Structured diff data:
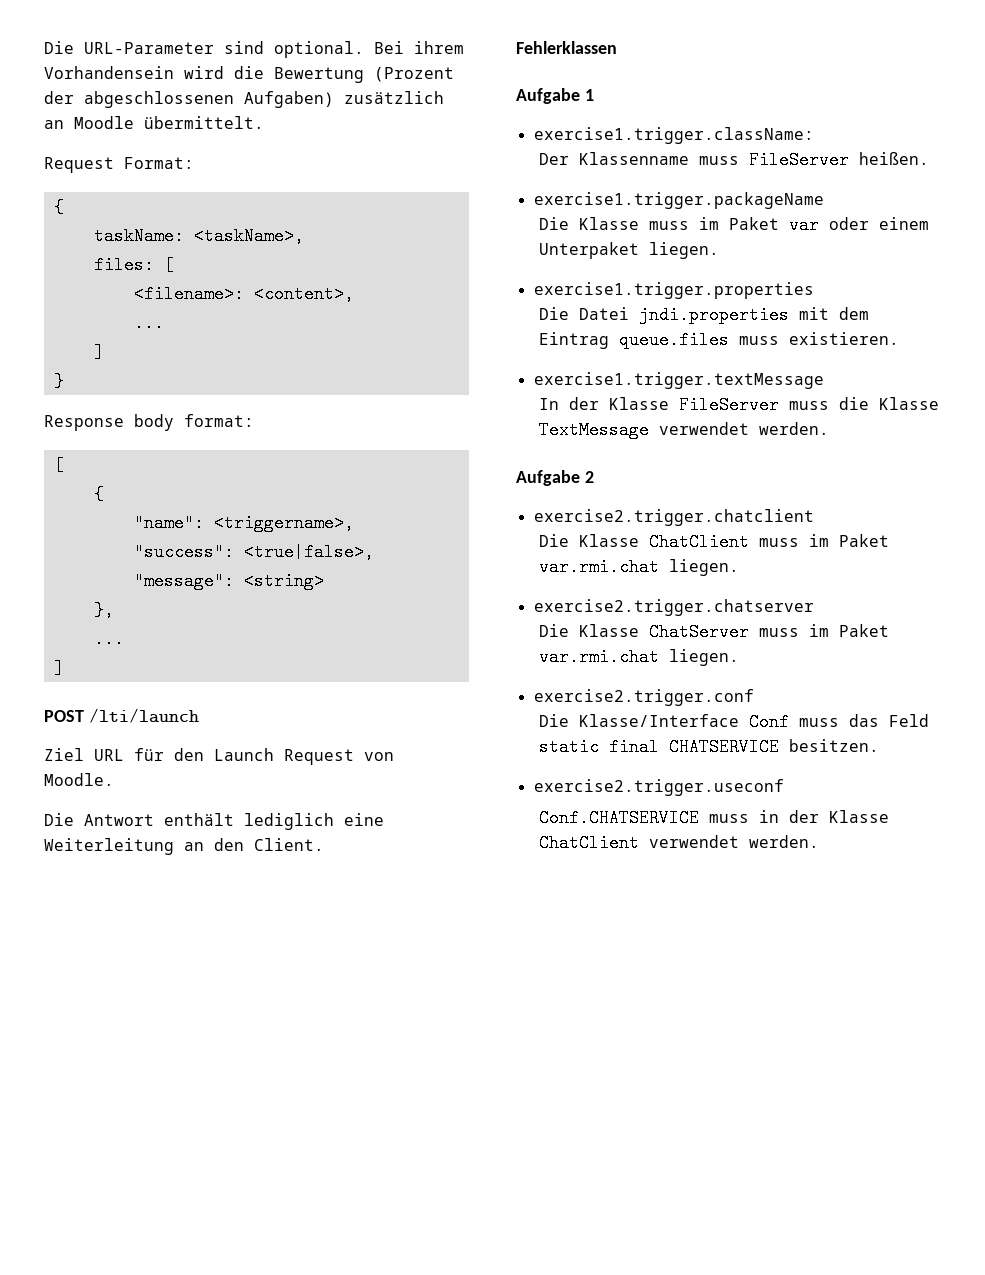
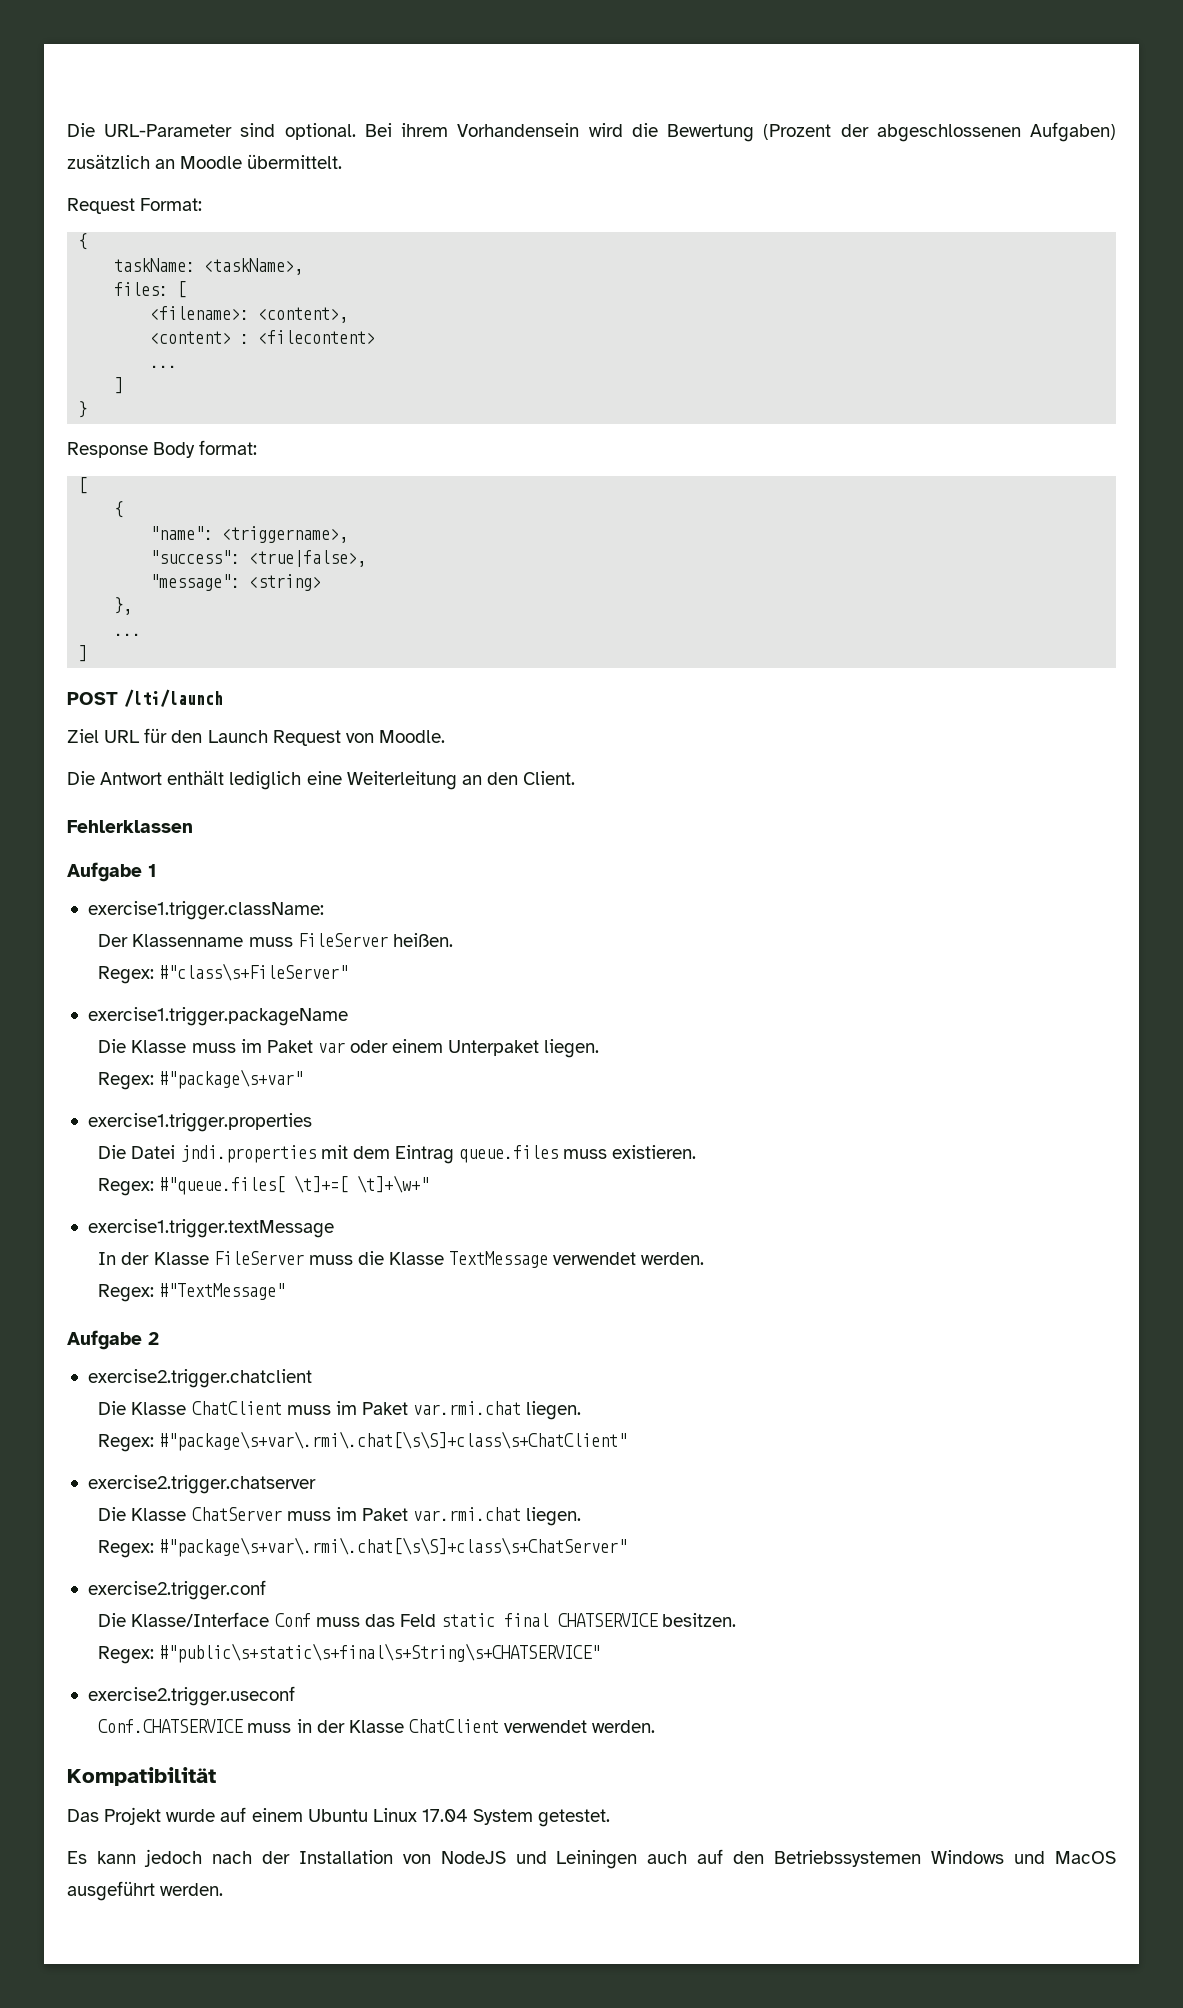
+ <content> : <filecontent>
- Response body format:
+ Response Body format:
+ Regex: #"class\s+FileServer"
+ Regex: #"package\s+var"
+ Regex: #"queue.files[ \t]+=[ \t]+\w+"
+ Regex: #"TextMessage"
+ Regex: #"package\s+var\.rmi\.chat[\s\S]+class\s+ChatClient"
+ Regex: #"package\s+var\.rmi\.chat[\s\S]+class\s+ChatServer"
+ Regex: #"public\s+static\s+final\s+String\s+CHATSERVICE"
+ Kompatibilität
+ Das Projekt wurde auf einem Ubuntu Linux 17.04 System getestet.
+ Es kann jedoch nach der Installation von NodeJS und Leiningen auch auf den Betriebssystemen Windows und MacOS ausgeführt werden.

_Exercise prompt:_ For the data above, return an exact copy that contains no pictures.

_Answer for this exercise:_
+ <content> : <filecontent>
- Response body format:
+ Response Body format:
+ Regex: #"class\s+FileServer"
+ Regex: #"package\s+var"
+ Regex: #"queue.files[ \t]+=[ \t]+\w+"
+ Regex: #"TextMessage"
+ Regex: #"package\s+var\.rmi\.chat[\s\S]+class\s+ChatClient"
+ Regex: #"package\s+var\.rmi\.chat[\s\S]+class\s+ChatServer"
+ Regex: #"public\s+static\s+final\s+String\s+CHATSERVICE"
+ Kompatibilität
+ Das Projekt wurde auf einem Ubuntu Linux 17.04 System getestet.
+ Es kann jedoch nach der Installation von NodeJS und Leiningen auch auf den Betriebssystemen Windows und MacOS ausgeführt werden.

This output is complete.